Blog

  • On Growing Up

    “What do you want to be when you grow up?”

    Might be the question children get asked the most. No one has asked me that question in… a long time. Somewhere between when I was the age my daughter is now and the age I was when she was born, someone asked me for the last time, then never again. The questions that replaced it — “what do you do for a living?” or “where do you work?” — are so concrete and so specific, they don’t require any imagination to answer. It seems like growing up is supposed to involve abandoning childish stuff like dreams and wild fantasies to focus on proper adult stuff like health insurance copays and 401K match vesting schedules.

    Yet, here I am, forty years old, asking myself what do I want to be when I grow up? Aren’t I supposed to have this figured out by now? Even being a Grown Up felt unattainable for most of my adulthood. But that’s normal, right? Everyone is just as lost in life, pretending to be a real adult to get by. Fake it till you make it. It wasn’t until pretty recently that I started experiencing a few moments where it didn’t feel like I was pretending. There’s been nothing in my life more powerful than being my child’s whole world to make me put my big girl pants on and woman up.

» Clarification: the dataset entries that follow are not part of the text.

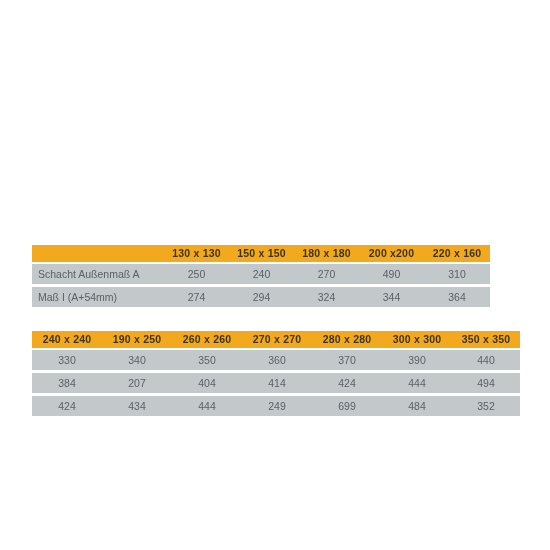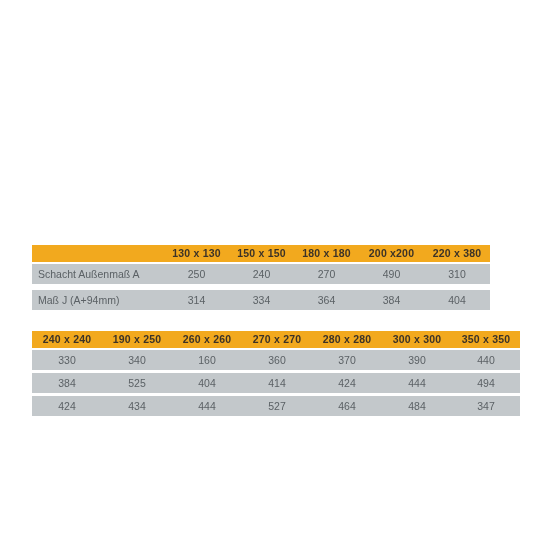--- a/index.html
+++ b/index.html
@@ -123,7 +123,7 @@
         <th>150 x 150</th>
         <th>180 x 180</th>
         <th>200 x200</th>
-        <th>220 x 380</th>
+        <th>220 x 160</th>
       </tr>
     </thead>
     <tbody>

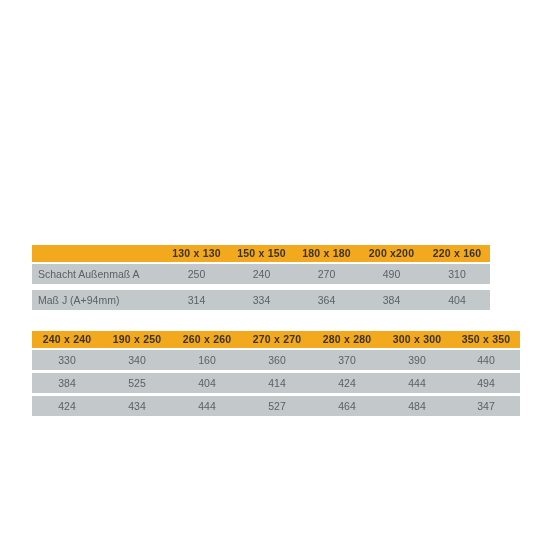--- a/index.html
+++ b/index.html
@@ -144,6 +144,14 @@
         <td colspan="6"></td>
       </tr>
 
+      <tr class="data-row">
+        <td class="row-label">Maß I (A+54mm)</td>
+        <td>274</td>
+        <td>294</td>
+        <td>324</td>
+        <td>344</td>
+        <td>364</td>
+      </tr>
 
       <tr class="sep-row">
         <td colspan="6"></td>

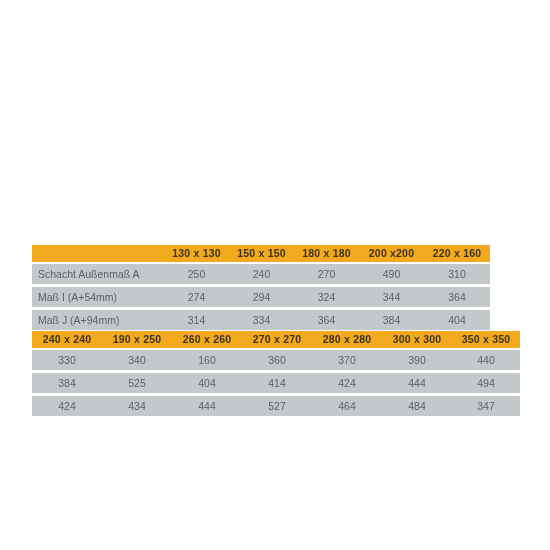--- a/index.html
+++ b/index.html
@@ -157,14 +157,6 @@
         <td colspan="6"></td>
       </tr>
 
-      <tr class="data-row">
-        <td class="row-label">Maß J (A+94mm)</td>
-        <td>314</td>
-        <td>334</td>
-        <td>364</td>
-        <td>384</td>
-        <td>404</td>
-      </tr>
     </tbody>
   </table>
 

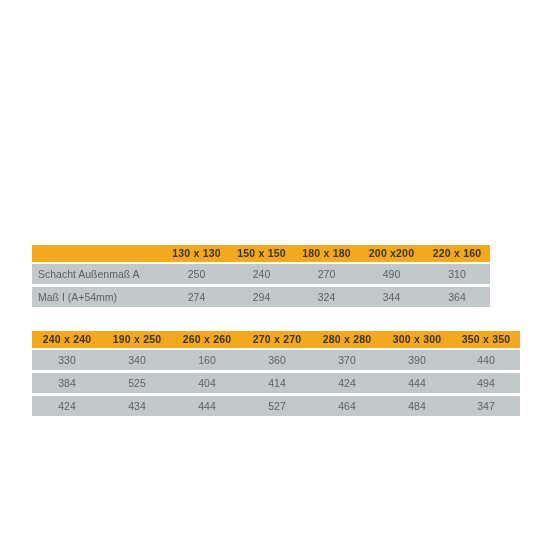--- a/index.html
+++ b/index.html
@@ -189,7 +189,7 @@
       <tr class="data-row">
         <td>330</td>
         <td>340</td>
-        <td>160</td>
+        <td>350</td>
         <td>360</td>
         <td>370</td>
         <td>390</td>

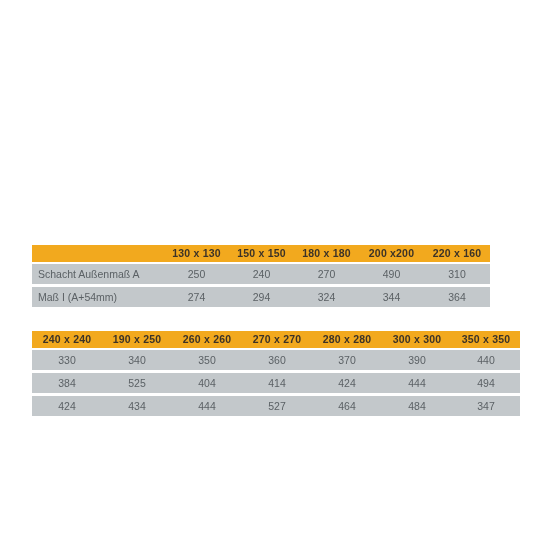--- a/index.html
+++ b/index.html
@@ -202,7 +202,7 @@
 
       <tr class="data-row">
         <td>384</td>
-        <td>525</td>
+        <td>207</td>
         <td>404</td>
         <td>414</td>
         <td>424</td>

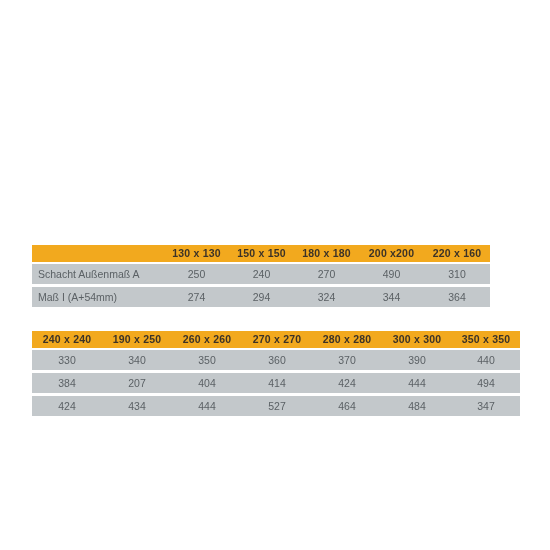--- a/index.html
+++ b/index.html
@@ -218,7 +218,7 @@
         <td>424</td>
         <td>434</td>
         <td>444</td>
-        <td>527</td>
+        <td>249</td>
         <td>464</td>
         <td>484</td>
         <td>347</td>

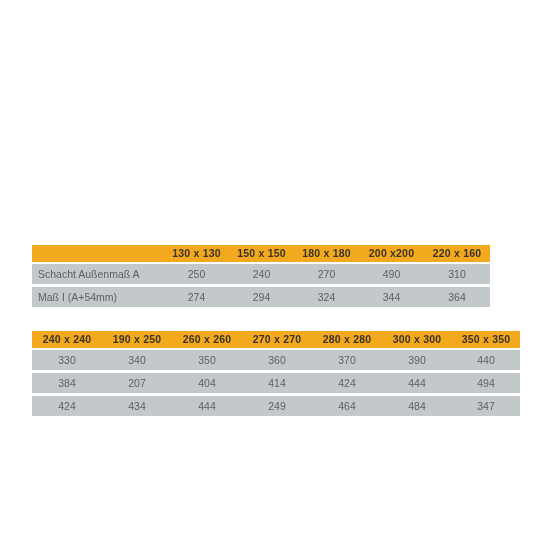--- a/index.html
+++ b/index.html
@@ -219,7 +219,7 @@
         <td>434</td>
         <td>444</td>
         <td>249</td>
-        <td>464</td>
+        <td>699</td>
         <td>484</td>
         <td>347</td>
       </tr>

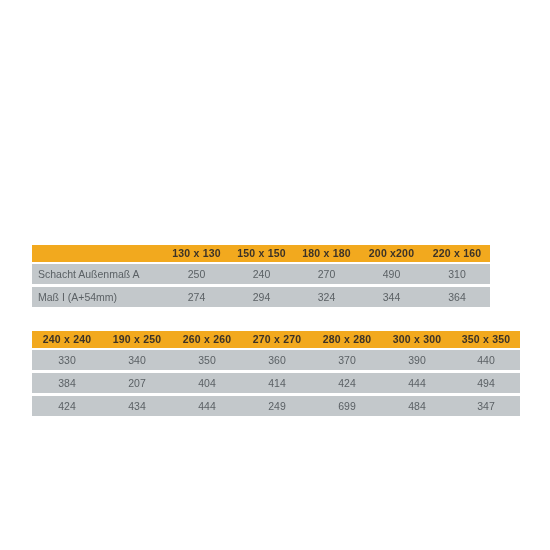--- a/index.html
+++ b/index.html
@@ -221,7 +221,7 @@
         <td>249</td>
         <td>699</td>
         <td>484</td>
-        <td>347</td>
+        <td>352</td>
       </tr>
     </tbody>
   </table>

    I have indeed grown up and, in the process, become many of the things I wanted to be and some things that I could’ve never dreamed of. But still, I don’t feel like I’m done becoming whatever it is that I’m going to have been. I’m on an ongoing journey, and I want to share it to connect with other voyagers, maybe learn from each other along the way. I don’t know where it will end up. Here’s what I do know: I am a mom, a geek, an immigrant. I am stubborn, curious, passionate. Most of all, I am a work in progress. Perhaps that just makes me human after all.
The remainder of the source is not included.